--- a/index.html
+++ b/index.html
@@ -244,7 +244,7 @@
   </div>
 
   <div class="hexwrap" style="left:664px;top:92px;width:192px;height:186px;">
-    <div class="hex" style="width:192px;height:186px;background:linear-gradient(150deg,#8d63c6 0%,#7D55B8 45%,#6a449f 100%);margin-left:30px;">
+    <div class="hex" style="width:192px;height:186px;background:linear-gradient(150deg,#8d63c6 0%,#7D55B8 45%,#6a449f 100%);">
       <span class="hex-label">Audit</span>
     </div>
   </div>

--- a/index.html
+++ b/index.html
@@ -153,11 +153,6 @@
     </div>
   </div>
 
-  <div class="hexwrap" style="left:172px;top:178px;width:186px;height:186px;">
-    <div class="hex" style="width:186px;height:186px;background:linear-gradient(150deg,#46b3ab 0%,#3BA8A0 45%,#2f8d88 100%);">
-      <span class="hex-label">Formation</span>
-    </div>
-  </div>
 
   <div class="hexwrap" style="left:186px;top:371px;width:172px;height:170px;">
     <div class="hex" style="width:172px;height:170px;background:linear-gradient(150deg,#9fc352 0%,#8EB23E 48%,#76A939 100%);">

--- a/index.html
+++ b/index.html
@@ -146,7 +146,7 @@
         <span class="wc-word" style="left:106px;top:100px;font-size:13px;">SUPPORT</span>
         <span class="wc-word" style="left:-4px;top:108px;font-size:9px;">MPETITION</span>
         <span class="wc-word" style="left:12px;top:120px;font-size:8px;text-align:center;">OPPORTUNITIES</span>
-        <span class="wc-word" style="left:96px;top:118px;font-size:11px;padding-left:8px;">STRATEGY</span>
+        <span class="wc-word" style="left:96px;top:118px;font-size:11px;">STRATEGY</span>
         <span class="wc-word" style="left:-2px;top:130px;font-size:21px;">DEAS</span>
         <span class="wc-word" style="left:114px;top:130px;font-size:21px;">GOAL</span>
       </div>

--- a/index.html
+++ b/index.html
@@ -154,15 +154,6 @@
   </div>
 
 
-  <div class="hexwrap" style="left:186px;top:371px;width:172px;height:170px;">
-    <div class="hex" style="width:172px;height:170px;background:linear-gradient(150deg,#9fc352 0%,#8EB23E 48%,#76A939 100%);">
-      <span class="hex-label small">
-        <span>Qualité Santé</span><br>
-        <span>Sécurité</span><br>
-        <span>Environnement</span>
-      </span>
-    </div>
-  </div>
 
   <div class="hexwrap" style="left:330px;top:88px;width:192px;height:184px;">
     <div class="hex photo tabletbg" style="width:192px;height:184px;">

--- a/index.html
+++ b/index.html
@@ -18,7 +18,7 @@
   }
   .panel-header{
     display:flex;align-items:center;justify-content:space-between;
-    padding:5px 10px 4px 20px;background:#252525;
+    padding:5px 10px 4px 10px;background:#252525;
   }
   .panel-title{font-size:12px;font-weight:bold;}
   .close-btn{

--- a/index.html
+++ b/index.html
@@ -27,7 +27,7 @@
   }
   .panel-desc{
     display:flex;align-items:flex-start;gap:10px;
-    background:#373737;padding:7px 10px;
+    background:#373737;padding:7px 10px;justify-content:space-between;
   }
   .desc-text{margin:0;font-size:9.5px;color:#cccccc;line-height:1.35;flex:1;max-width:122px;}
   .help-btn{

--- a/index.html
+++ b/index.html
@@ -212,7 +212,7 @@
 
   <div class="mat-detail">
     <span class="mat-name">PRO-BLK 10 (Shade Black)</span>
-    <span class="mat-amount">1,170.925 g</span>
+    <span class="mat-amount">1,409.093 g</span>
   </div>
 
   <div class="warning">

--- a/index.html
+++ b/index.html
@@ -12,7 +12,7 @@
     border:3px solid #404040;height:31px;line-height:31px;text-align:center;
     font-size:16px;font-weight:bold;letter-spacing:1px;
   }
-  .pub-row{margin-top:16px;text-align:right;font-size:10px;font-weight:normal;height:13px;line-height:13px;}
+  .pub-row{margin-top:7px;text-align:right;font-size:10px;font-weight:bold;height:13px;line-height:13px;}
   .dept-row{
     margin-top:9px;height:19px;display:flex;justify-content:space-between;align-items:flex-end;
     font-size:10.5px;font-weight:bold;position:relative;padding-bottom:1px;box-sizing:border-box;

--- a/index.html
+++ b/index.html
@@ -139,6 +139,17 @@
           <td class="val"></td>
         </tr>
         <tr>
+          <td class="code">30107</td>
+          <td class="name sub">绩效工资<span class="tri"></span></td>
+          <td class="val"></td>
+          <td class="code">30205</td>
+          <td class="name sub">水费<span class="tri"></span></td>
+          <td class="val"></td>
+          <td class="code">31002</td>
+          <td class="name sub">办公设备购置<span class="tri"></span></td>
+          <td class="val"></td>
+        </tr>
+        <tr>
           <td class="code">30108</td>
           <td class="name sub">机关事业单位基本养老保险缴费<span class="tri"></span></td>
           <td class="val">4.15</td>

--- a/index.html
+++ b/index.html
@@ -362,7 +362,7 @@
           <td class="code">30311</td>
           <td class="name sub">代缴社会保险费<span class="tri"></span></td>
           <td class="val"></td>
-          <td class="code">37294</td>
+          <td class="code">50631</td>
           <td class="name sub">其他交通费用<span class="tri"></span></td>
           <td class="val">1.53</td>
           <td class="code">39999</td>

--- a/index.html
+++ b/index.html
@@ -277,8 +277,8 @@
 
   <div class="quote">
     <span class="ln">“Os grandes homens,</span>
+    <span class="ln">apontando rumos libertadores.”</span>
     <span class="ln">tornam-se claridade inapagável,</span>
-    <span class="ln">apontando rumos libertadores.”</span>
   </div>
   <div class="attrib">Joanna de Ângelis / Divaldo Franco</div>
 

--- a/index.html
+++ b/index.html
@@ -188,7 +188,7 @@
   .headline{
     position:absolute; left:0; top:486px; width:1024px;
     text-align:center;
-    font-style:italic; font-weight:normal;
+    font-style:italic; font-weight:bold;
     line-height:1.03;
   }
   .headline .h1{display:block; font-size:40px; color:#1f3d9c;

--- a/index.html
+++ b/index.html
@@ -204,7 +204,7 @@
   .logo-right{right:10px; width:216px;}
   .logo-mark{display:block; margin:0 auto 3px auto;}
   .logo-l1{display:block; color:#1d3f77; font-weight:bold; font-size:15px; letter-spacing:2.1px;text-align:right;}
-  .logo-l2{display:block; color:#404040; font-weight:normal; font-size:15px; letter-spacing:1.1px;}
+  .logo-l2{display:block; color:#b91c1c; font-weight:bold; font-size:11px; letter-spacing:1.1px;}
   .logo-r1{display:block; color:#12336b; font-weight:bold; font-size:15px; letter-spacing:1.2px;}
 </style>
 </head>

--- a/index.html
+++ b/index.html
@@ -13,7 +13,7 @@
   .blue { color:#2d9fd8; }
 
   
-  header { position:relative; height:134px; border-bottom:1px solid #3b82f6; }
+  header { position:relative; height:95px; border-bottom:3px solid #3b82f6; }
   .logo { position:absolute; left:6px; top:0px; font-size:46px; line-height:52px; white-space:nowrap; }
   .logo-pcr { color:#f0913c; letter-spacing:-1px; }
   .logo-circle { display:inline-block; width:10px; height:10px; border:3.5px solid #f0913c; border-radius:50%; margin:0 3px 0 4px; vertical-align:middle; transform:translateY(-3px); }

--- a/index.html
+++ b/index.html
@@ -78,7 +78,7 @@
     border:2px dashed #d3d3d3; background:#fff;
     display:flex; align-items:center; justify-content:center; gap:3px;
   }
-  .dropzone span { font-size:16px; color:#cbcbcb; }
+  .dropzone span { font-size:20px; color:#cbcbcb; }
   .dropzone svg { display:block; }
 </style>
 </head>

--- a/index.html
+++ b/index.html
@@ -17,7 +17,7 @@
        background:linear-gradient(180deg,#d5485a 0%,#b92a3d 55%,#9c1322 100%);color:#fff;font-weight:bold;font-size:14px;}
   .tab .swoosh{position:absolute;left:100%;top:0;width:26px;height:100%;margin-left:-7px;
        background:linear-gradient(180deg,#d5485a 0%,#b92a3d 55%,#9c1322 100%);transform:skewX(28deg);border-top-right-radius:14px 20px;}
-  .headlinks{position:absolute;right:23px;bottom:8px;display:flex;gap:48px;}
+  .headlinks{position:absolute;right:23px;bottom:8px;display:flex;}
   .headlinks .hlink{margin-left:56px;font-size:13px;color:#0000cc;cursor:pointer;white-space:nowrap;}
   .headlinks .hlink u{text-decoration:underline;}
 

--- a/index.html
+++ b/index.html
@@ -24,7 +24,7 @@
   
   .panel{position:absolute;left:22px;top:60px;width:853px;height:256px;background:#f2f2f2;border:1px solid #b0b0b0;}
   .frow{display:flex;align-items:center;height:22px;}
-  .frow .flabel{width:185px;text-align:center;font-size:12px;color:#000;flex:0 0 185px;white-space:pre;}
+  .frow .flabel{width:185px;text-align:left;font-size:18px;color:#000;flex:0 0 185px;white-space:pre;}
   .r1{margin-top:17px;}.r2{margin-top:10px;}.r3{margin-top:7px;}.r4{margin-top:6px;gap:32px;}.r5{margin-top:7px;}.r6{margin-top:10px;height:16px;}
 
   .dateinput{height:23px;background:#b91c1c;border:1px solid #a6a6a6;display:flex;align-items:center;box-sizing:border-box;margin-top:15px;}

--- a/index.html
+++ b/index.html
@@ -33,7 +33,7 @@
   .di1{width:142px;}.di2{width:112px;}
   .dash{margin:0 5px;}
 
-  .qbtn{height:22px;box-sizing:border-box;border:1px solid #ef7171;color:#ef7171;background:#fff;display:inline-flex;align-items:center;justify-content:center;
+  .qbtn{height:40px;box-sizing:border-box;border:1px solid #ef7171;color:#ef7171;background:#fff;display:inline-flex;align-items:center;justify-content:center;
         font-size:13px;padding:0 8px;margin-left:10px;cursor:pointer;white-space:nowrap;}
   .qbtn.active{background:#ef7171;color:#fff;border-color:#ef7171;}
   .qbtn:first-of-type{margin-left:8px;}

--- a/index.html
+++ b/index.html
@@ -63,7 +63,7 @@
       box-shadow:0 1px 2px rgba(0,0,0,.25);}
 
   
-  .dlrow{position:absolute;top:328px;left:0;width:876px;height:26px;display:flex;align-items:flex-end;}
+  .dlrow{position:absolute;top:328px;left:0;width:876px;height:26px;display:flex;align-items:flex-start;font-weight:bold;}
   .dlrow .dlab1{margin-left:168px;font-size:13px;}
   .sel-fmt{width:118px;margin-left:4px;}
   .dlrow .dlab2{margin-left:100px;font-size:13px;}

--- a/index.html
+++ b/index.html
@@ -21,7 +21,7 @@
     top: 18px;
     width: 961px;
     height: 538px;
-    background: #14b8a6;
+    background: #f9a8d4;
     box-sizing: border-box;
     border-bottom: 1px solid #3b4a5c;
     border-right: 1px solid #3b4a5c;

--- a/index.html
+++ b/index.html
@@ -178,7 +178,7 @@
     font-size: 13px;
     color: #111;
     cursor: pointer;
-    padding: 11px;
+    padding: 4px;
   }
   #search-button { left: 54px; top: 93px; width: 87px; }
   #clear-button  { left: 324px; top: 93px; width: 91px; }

-.-.-

§ PROBLEM TO SOLVE: Which lines of the records contain the word "flabel"? Copy each of them.

§ RESPONSE AREA:
-  .frow .flabel{width:185px;text-align:center;font-size:12px;color:#000;flex:0 0 185px;white-space:pre;}
+  .frow .flabel{width:185px;text-align:left;font-size:18px;color:#000;flex:0 0 185px;white-space:pre;}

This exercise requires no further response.